Managing Results

In the previous section we covered running python programs and saw some (largely) unstructured output in the slurm-XXXXXX.out file. For small amounts of output and data this can be more than fine. In cases where there is large amounts of output generated, especially non-textual data, this is clearly less than ideal. As such we can opt to output more complex files and data directly on the compute node, and copy them back to the login node when the computation is done.

One can also write directly back to the login node with output, similar to the log file but for arbitrary data. The benefit of this is that we can have periodic saving of results, the downside is that repeated writes will degrade performance and cause higher than under-utilization of the CPU. As a general rule of thumb the further the storage location from the compute node, the more overhead and waste of resources will occur.
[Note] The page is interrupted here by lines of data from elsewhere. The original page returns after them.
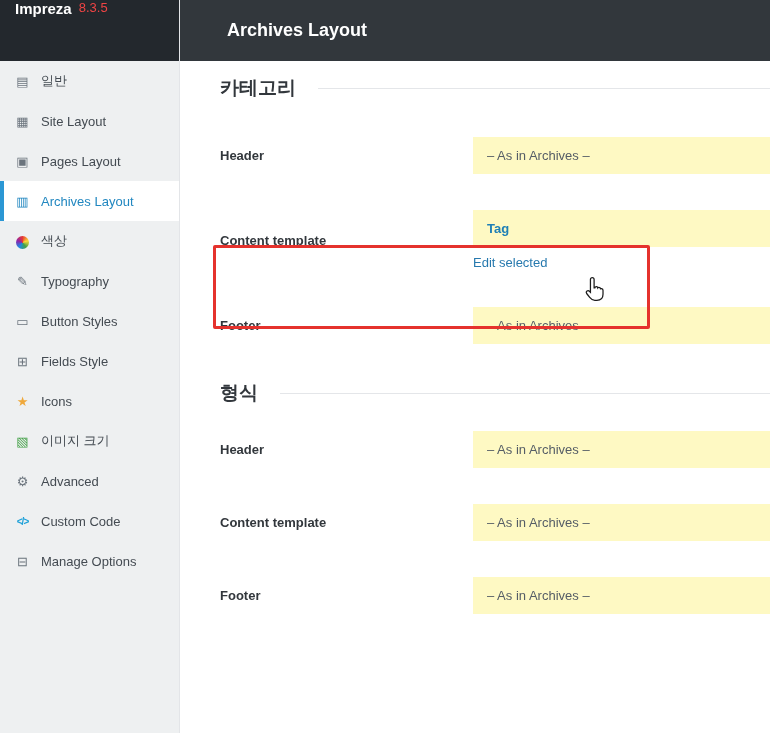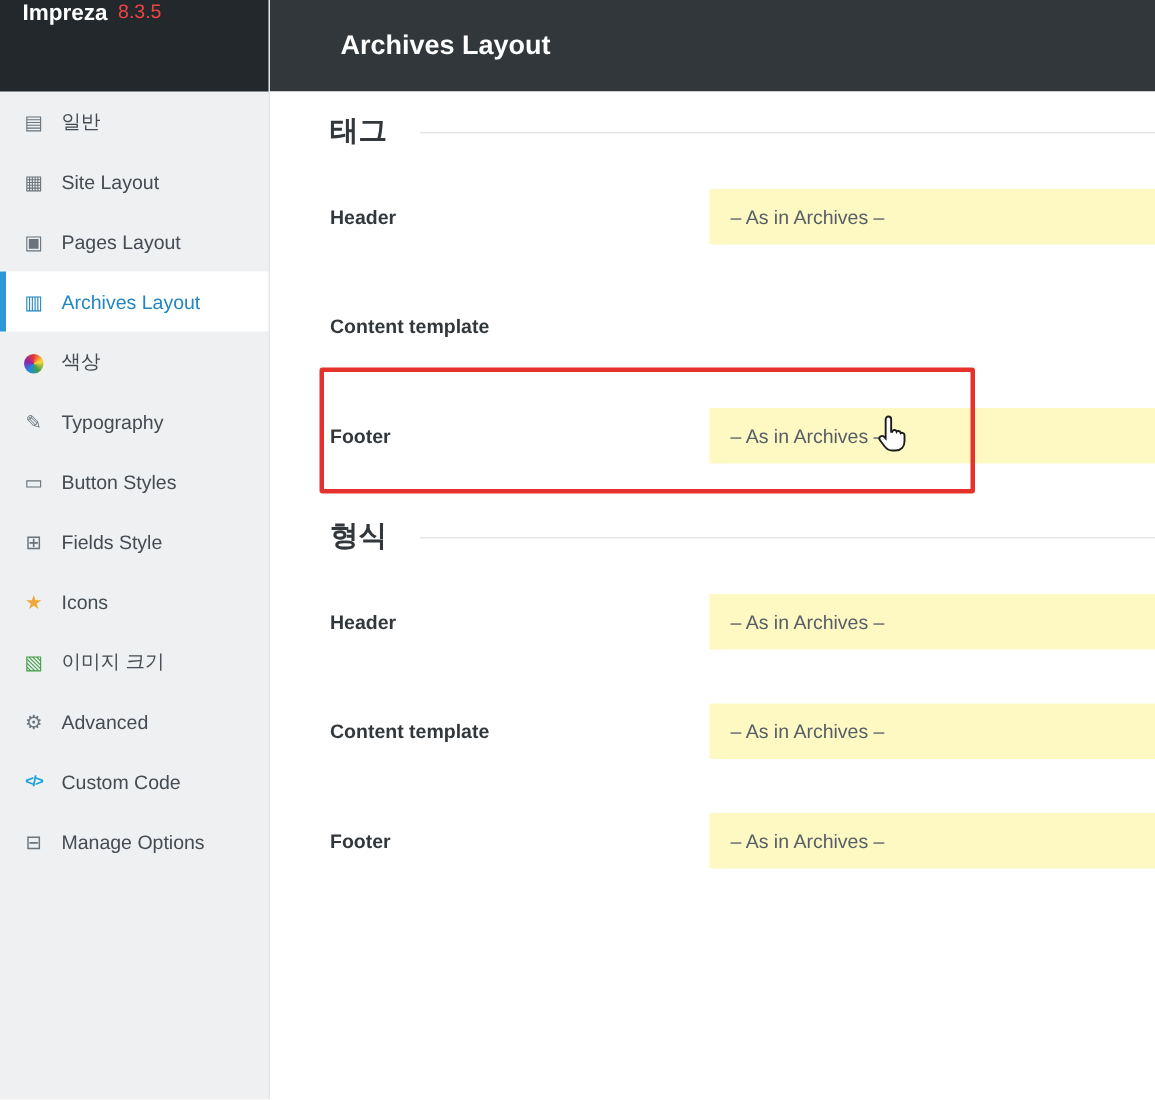"카테고리" section.section { html: none -> <section> <div> <h2>카테고리</h2> <div></div> </div> </section> }
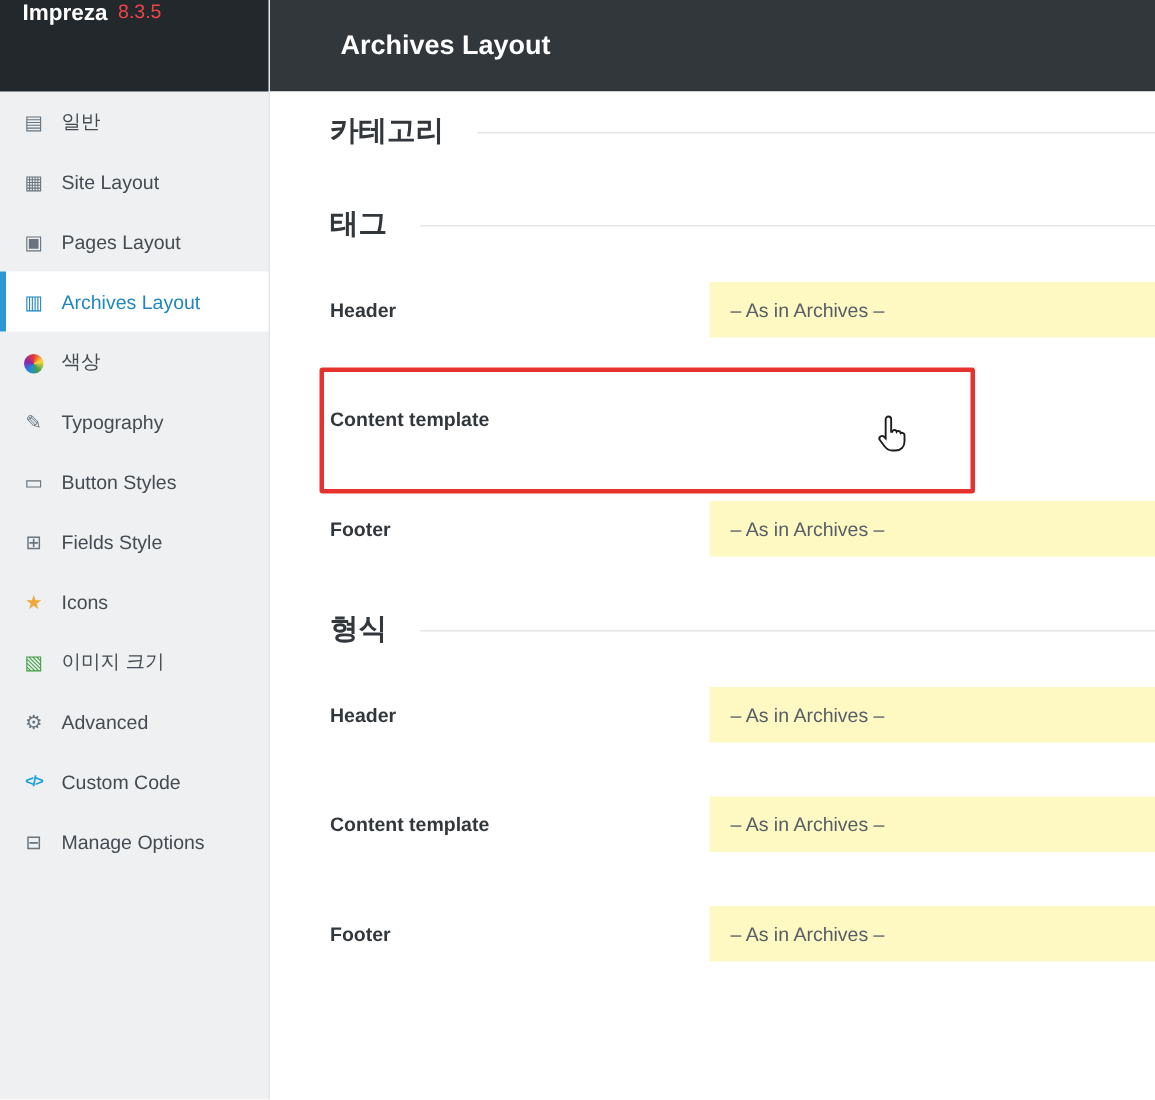"태그" div.section-heading { html: <div> <h2>태그</h2> <div></div> </div> -> none }
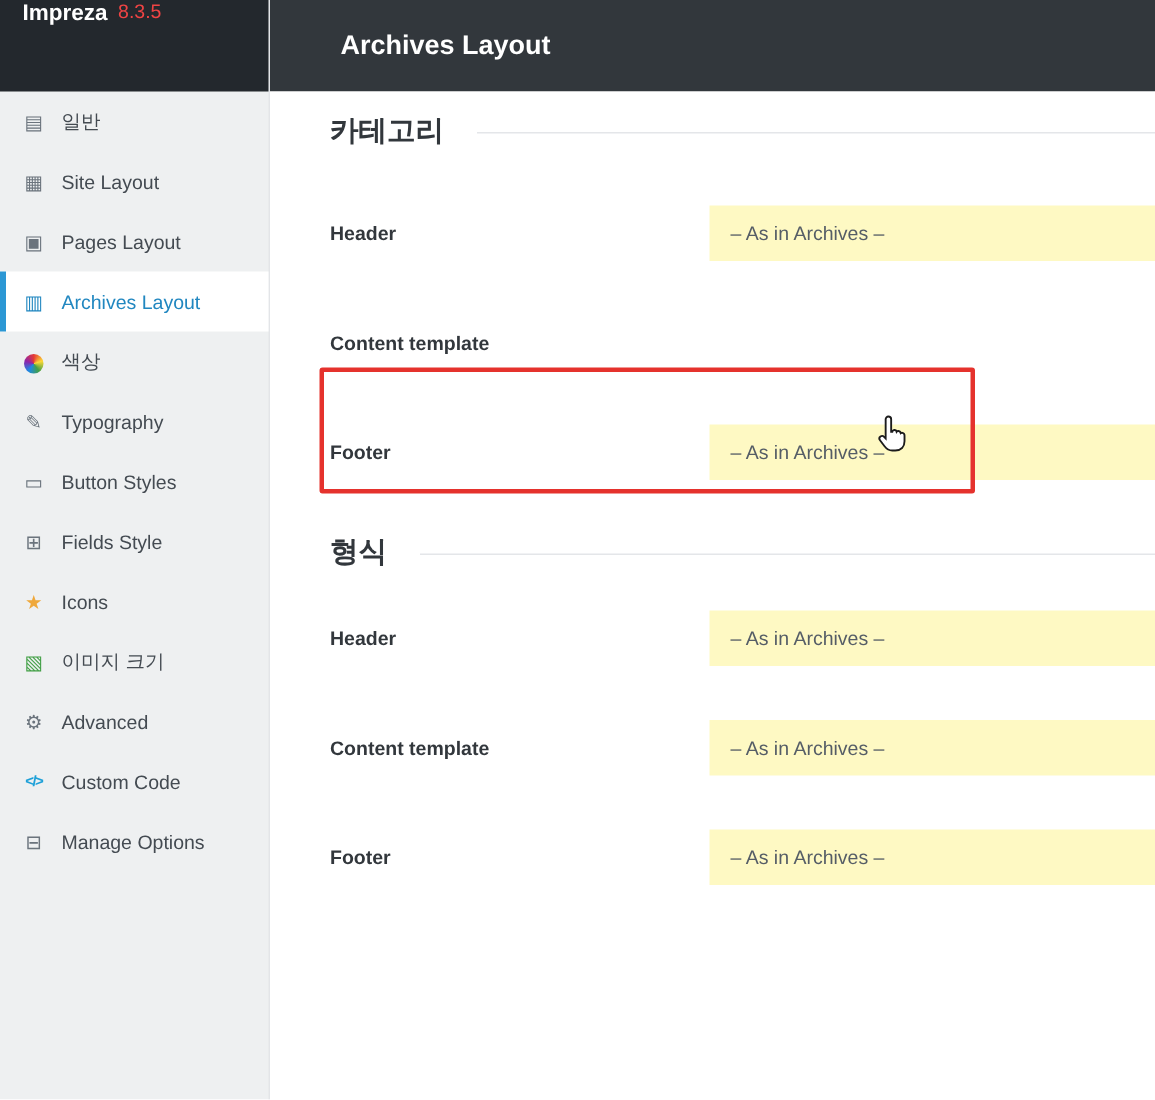"Tag" div.row-control { html: none -> <div> <div> <span>Tag</span> </div> <a>Edit selected</a> </div> }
Opinions on how to solve this problem may differ. This guide takes the stance that results should be periodically and repeated saved to the compute node storage, and at the end of program execution the results should be copied back to the login node (or elsewhere) for subsequent analysis and reliable storage.

Copying Files to Nodes

The workload manager provides functionality to copy large numbers of files between login and compute nodes efficiently at both the start and end of the program. This takes place within the bash script passed to sbatch. In the context of a single or serial job no special command is required, in the context of an array job, files must be copied to and from multiple jobs, as such the srun command may be used. More information about multi-job setups can be found in the Multiprocessing section. More information about copying files can be found in the Copying Files section.

Single Job

#!/bin/bash
#SBATCH --time=00:15:00
#... preamble ...
cp -r $HOME_DIR/some_dir $SLRUM_TMPDIR
#...Some Computation Here...
cp -r results/ $HOME_DIR/results

Array Job

#!/bin/bash
#SBATCH --time=00:15:00
#... preamble ...
srun --ntasks=$SLURM_NNODES --ntasks-per-node=1 cp -r $HOME_DIR/some_dir $SLRUM_TMPDIR
#... Some Computation Here ...
cp -r results/ $HOME_DIR/results/$SLURM_ARRAY_TASK_ID/

Outputting Results

In the previous subsection we showed how to copy files between compute and login nodes in both directions. In most cases you will have an output method that has already been functional for your purposes. In the case of single job projects this should not largely need to change if it is a significant burden but may still benefit from adjusting to a multiprocessing output paradigm, this will not be covered here but best practices are available elsewhere (avoiding of I/O locking and race conditions, and more).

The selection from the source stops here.